Extremely high levels of zinc have been shown in studies to reduce overall magnesium absorption significantly
High levels of zinc in the bloodstream rarely occur from solely eating plant foods but usually are linked to excess use of supplementation
It’s still important to know which foods are very high in zinc so that we can create consistent nutritional balance
Some plant-based foods very high in zinc are
- Hemp seeds in large amounts
- Toasted wheat germ
- Fortified cereals
Most fruit and vegetables are generally balanced in zinc and magnesium ratios not to cause any issues.
For more information on the importance of zinc on a plant-based diet, check out our vegan zinc guide.
Although calcium and magnesium work synergistically in many internal processes, excess calcium relative to magnesium has the potential to cause a magnesium deficiency since they compete for absorption
A 2:1 ratio of calcium to magnesium is an excellent way to maintain a balance between the two
Vegan magnesium conclusion
When looking at the data, the numbers point to a much lower risk of magnesium deficiency on a plant-based diet IF the focus is on whole plant-based foods and the avoidance of processed foods. Some key takeaways to remember are:
- Magnesium is needed for over 300 functions in our body
- It’s necessary for efficient carbohydrate breakdown, oxygen uptake, neurological function, muscle control
- Inefficient magnesium intake equals sub-optimal energy levels
- The recommended daily amount is 400-420mg a day
- Over 50% of many populations around the world are magnesium deficient
- Low levels of magnesium can result in suboptimal athletic performance due to inefficient energy usage and oxygen regulation
- The research shows that for athletes the main aim is to ensure you have hit the recommended daily amount consistently
- Plant-based foods as a magnesium source appear to outweigh all other sources based on nutrient composition with have minimal downsides unlike meat and dairy
- fiber, phytates, and oxalates in plants can hinder magnesium absorption to a degree, but a diet high in the correct plant-based foods such as nuts and seeds, beans, oats, and fruits can negate the effects of lower absorption
- Cooking foods can also lower the adverse effects that can come from high phytate and high oxalate foods
- Alcohol and caffeine can have significant effects on how much magnesium your body can absorb
The key to optimal magnesium levels on a plant-based diet is knowledge and balance with healthy food choices using a variety of fruits, vegetables, nuts, and seeds. Some of the advantages of choosing plant-based sources of magnesium over meat and dairy sources are:
- There are a larger number of vegan food sources with high magnesium content which makes it harder to become deficient.

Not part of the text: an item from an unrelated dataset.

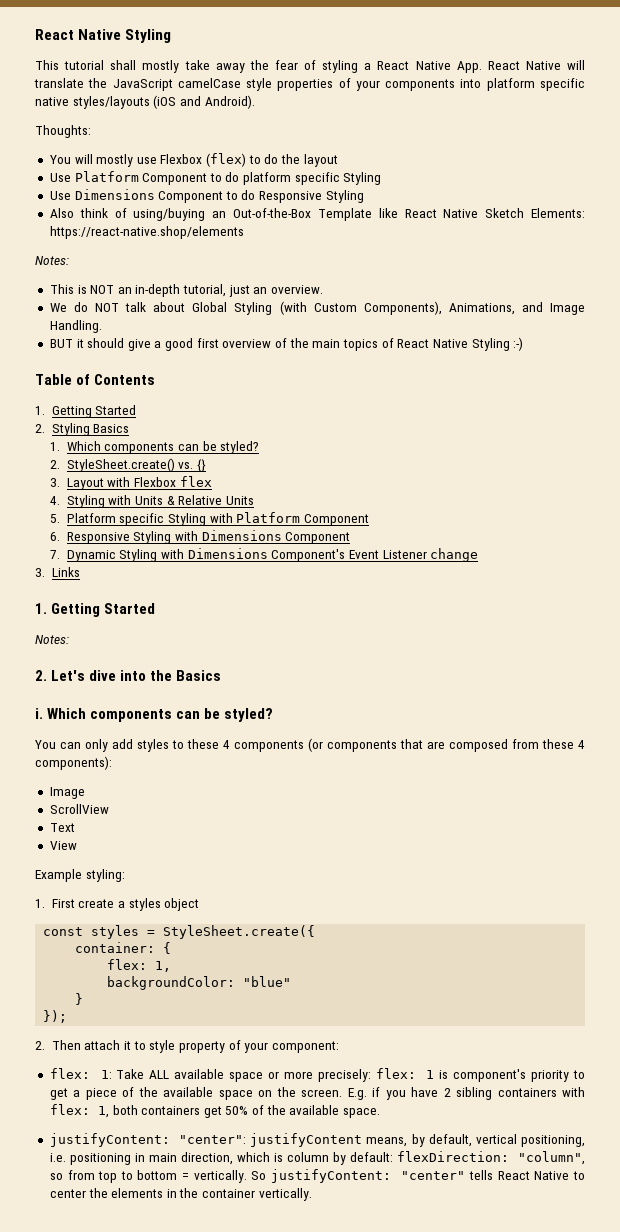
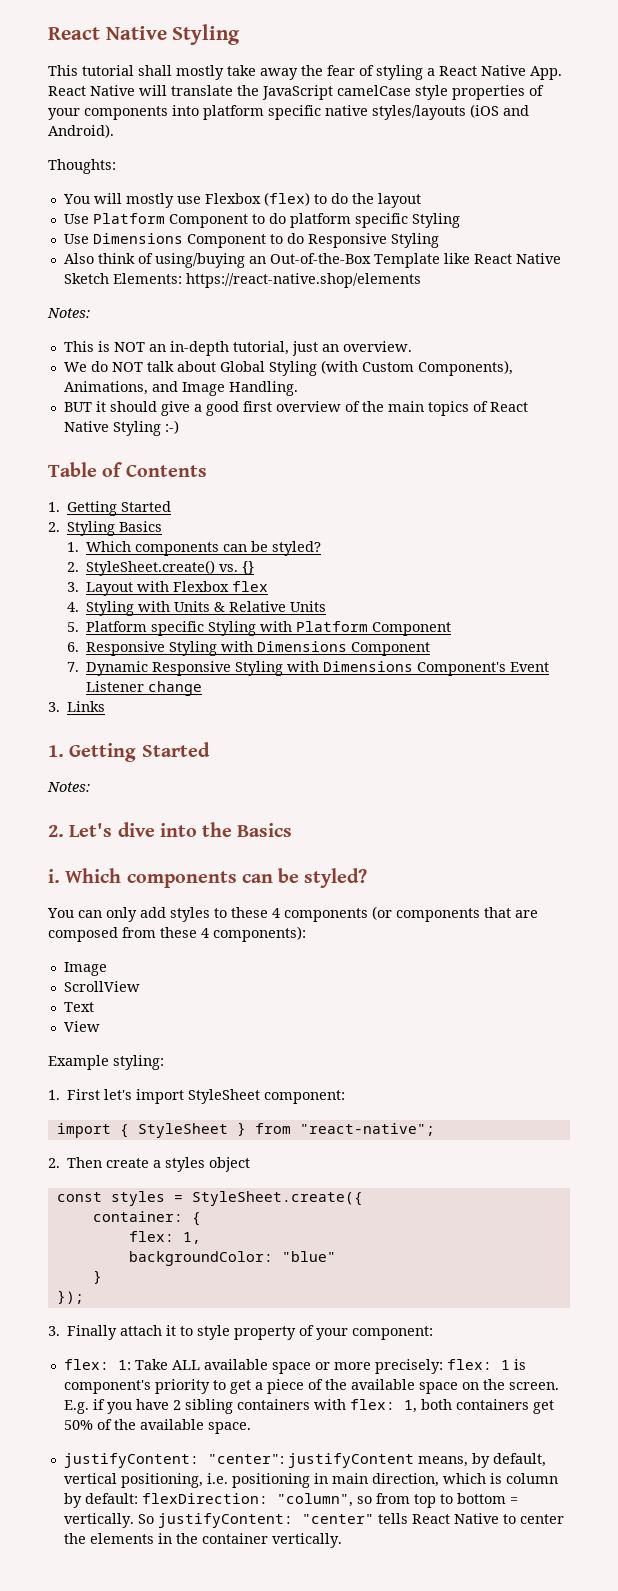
(116, 556) none -> [151,661,231,676] Responsive
(75, 903) none -> [104,1089,346,1104] [56,1122,435,1138] [48,1157,103,1168] let's import StyleSheet component: // import { StyleSheet } from "react-native"; // 2. Then
[35,1040,81,1050] 2. Then -> [48,1325,118,1340] 3. Finally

- Consuming high magnesium foods tends to mean an overall increase in essential vitamins and minerals bringing your whole diet into better nutritional balance.
We hope with your new-found knowledge of what makes magnesium so essential and the best ways to use it to achieve optimal nutritional balance as a vegan, you can now feel confident in your food decisions and can feel empowered knowing that you are one step closer to becoming a master of the plant-based diet.